Task material
───

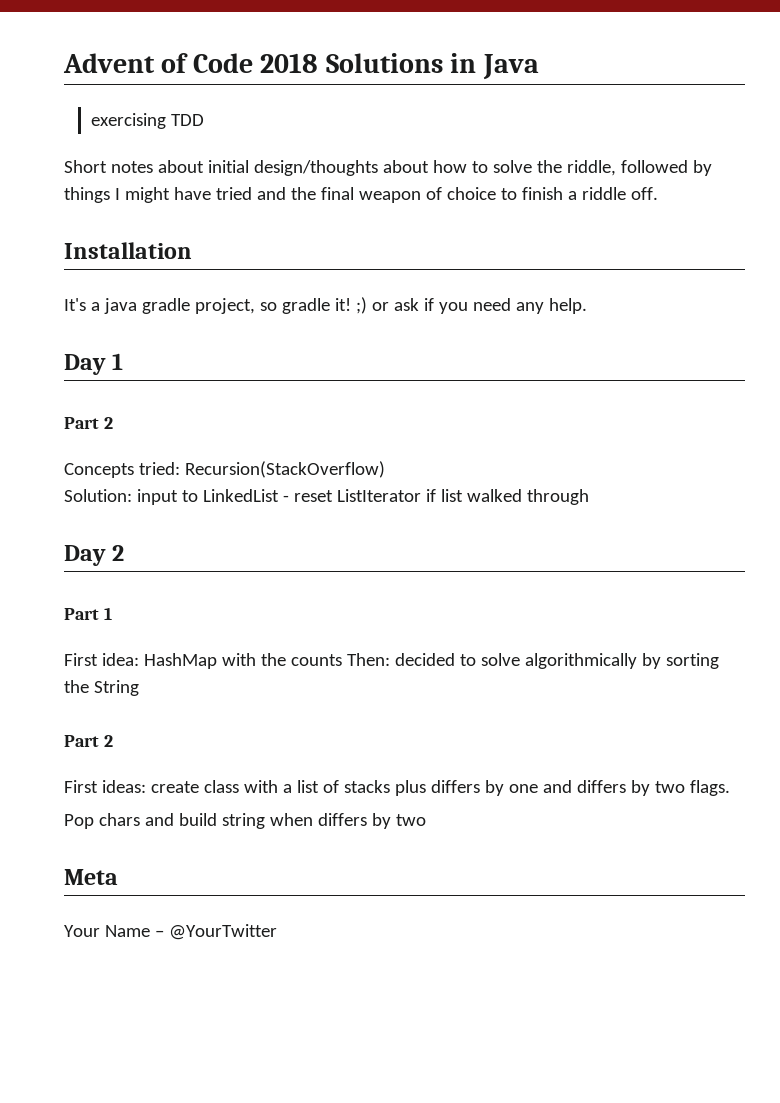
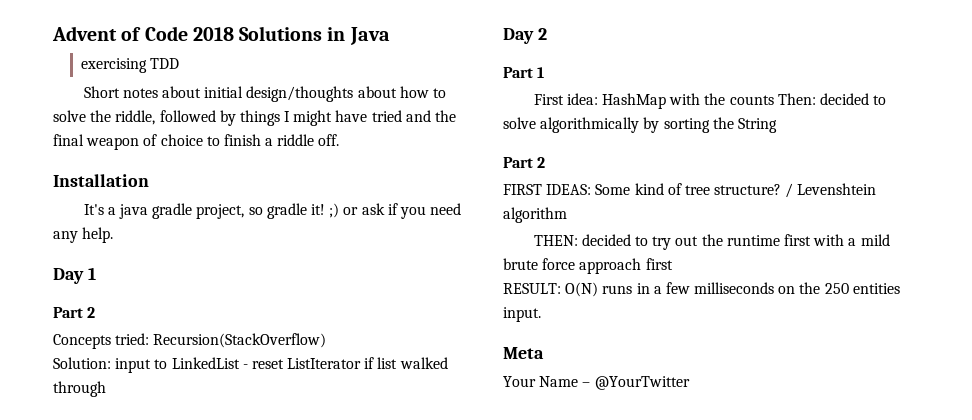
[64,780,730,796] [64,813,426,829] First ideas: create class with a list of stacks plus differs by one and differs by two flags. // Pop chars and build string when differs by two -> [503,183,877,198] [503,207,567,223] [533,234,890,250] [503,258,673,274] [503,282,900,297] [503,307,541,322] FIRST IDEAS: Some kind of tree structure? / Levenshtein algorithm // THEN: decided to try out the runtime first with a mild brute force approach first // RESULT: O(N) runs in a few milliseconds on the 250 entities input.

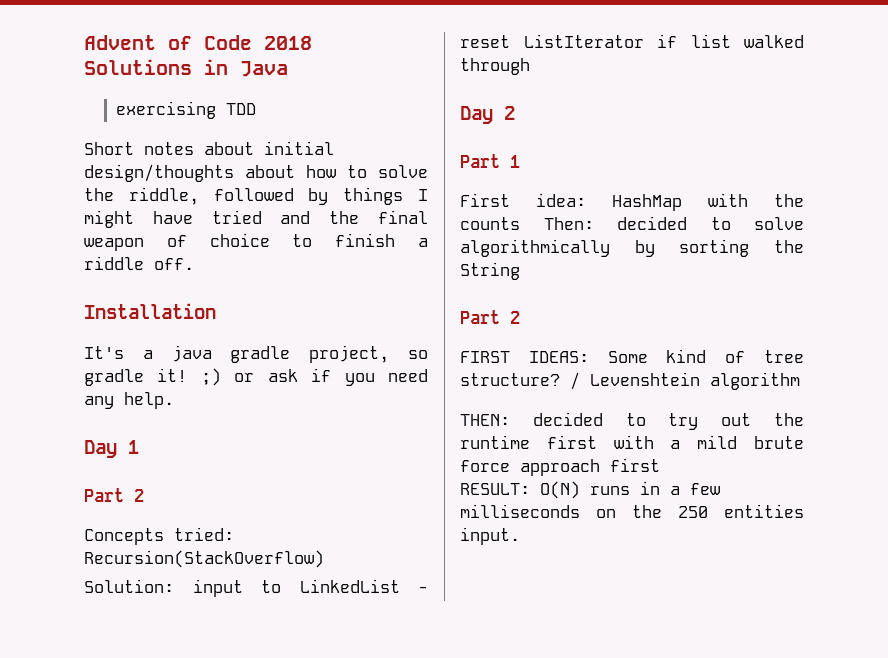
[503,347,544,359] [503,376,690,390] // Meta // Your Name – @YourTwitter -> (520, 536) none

───

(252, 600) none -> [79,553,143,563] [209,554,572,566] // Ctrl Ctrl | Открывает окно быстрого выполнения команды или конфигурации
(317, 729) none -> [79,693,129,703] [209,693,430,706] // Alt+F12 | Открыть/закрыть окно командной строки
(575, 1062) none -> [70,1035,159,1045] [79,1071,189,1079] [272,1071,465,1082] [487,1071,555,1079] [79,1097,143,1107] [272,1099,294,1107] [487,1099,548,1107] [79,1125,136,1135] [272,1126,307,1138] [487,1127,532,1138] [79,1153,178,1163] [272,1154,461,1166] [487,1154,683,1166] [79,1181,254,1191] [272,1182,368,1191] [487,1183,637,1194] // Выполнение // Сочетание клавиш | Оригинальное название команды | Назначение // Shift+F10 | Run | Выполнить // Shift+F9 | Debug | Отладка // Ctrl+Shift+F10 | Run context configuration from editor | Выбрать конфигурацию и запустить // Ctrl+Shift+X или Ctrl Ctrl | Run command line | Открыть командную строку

───

Activity
After locating the line holding "(317, 729) none" above, output exactly that line and every line after it through the line holding "(575, 1062) none". Include nothing else.

Output below
(317, 729) none -> [79,693,129,703] [209,693,430,706] // Alt+F12 | Открыть/закрыть окно командной строки
(575, 1062) none -> [70,1035,159,1045] [79,1071,189,1079] [272,1071,465,1082] [487,1071,555,1079] [79,1097,143,1107] [272,1099,294,1107] [487,1099,548,1107] [79,1125,136,1135] [272,1126,307,1138] [487,1127,532,1138] [79,1153,178,1163] [272,1154,461,1166] [487,1154,683,1166] [79,1181,254,1191] [272,1182,368,1191] [487,1183,637,1194] // Выполнение // Сочетание клавиш | Оригинальное название команды | Назначение // Shift+F10 | Run | Выполнить // Shift+F9 | Debug | Отладка // Ctrl+Shift+F10 | Run context configuration from editor | Выбрать конфигурацию и запустить // Ctrl+Shift+X или Ctrl Ctrl | Run command line | Открыть командную строку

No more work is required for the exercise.